We were not all on board the Moshiach train back in the ’60’s. I didn’t even particularly think much about being Jewish. Curtis Lemay and Timothy Leary—General Bomb-em-into-the Stone-Age and Doctor Turn-on-Tune-in-Drop-out—preached opposing cultural missions, very different ideas of  bad guys and good guys. And what love had to do with it. A generation weaned on Peter Pan and the Wizard of Oz. Every year like clockwork, the universality of the family TV room. Salman Rushdie’s very first literary influence was The Wizard of Oz. Maybe it gave him the courage to survive the fatwa of the wicked wizard of Tehran. His secret power, the power to write. Click his typewriter keys and he was home. I’m not sure why Cat Stevens thought that Salman Rushdie should die. But apparently in his incarnation as Yusuf Islam he said so to the British press. Hard to believe from the man who wrote Moon Shadow. Go figure. Go.

But you see, two teams inevitably have to line up against each other, each with its set of equal yet opposing superpowers. The Pandavis versus the Kauravis in the Gita. The Titans versus the Olympians. Cowboys and Indians, Communists versus the Free World, Nazis against the Allies. The comic book of old has morphed into the video game of today. I stumbled across this cool kabbalistic twist on the whole universality in diversity thing by Stu Horvath, “Editor in Chief of Unwinnable, writer, photographer, metal connoisseur, horroristi, board game tyrant, apostate, grump.” Take a look:

This notion of universal sympathy pervades our thinking, without us even realizing it. From the hermetic mantra of “as above, so below,” to the Neo-Platonic idea of the macrocosm and the microcosm, to modern consumerism, imitation and correspondence are still powerfully compelling.

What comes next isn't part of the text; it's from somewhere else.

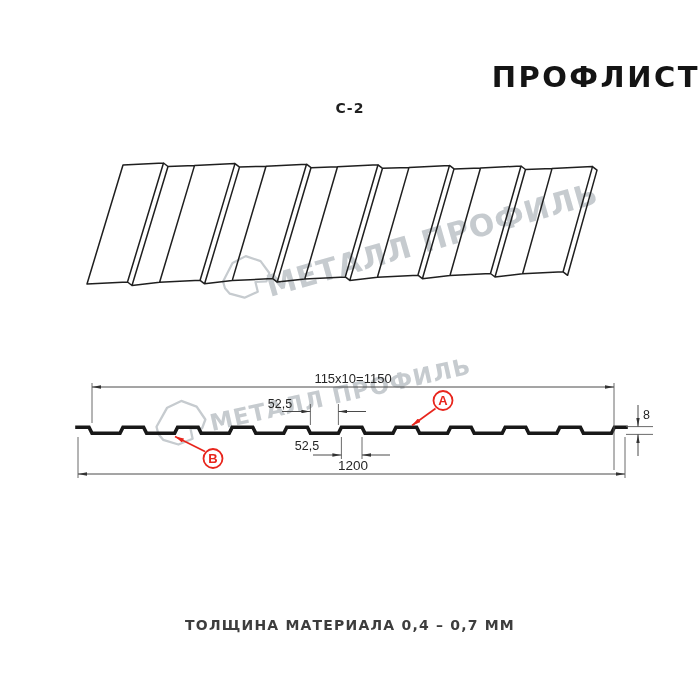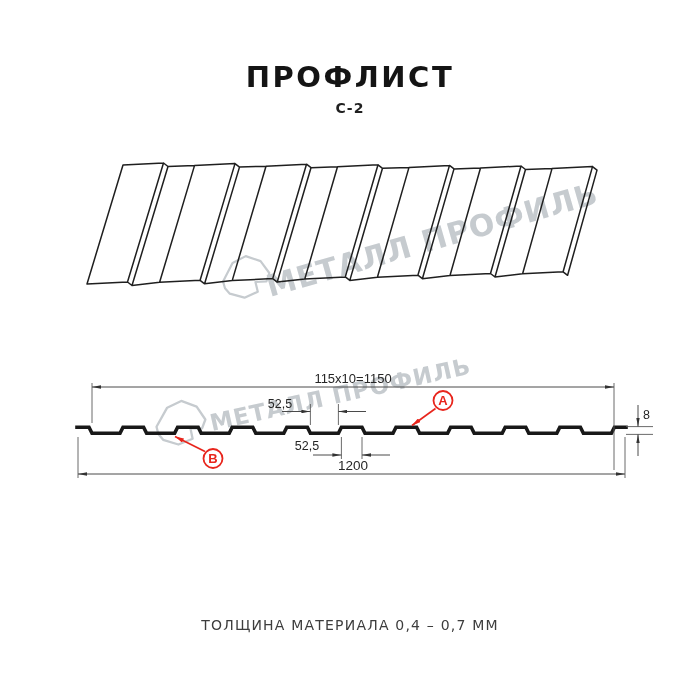"ПРОФЛИСТ" .title { text-align: center -> right }
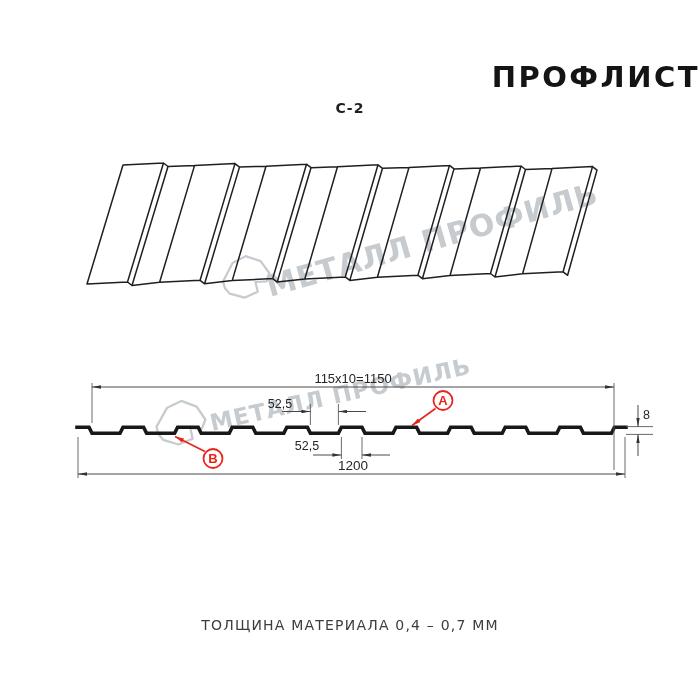"ТОЛЩИНА МАТЕРИАЛА 0,4 – 0,7" .footer { font-weight: 400 -> 700 }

One persistent example of correspondence is Adam Kadmon. A Kabbalistic concept, Adam Kadmon was originally an attempt by the philosopher Philo of Alexandria to reconcile two contradictory Biblical accounts of God’s creation of Adam – one that was made in His own image on the fifth day and another formed out of the earth, sometime after resting on the seventh day. The second Adam is our famous progenitor, the husband of Eve and former resident of Eden. The first Adam, however, is neither man nor woman, but something more general, something heavenly. Philo envisioned Adam Kadmon as the Logos, the divine, animating principle of the universe, less a single man and more the entirety of humanity. Over the ensuing centuries of theological thought, Adam Kadmon became the primeval, universal soul, of which all human souls are a part.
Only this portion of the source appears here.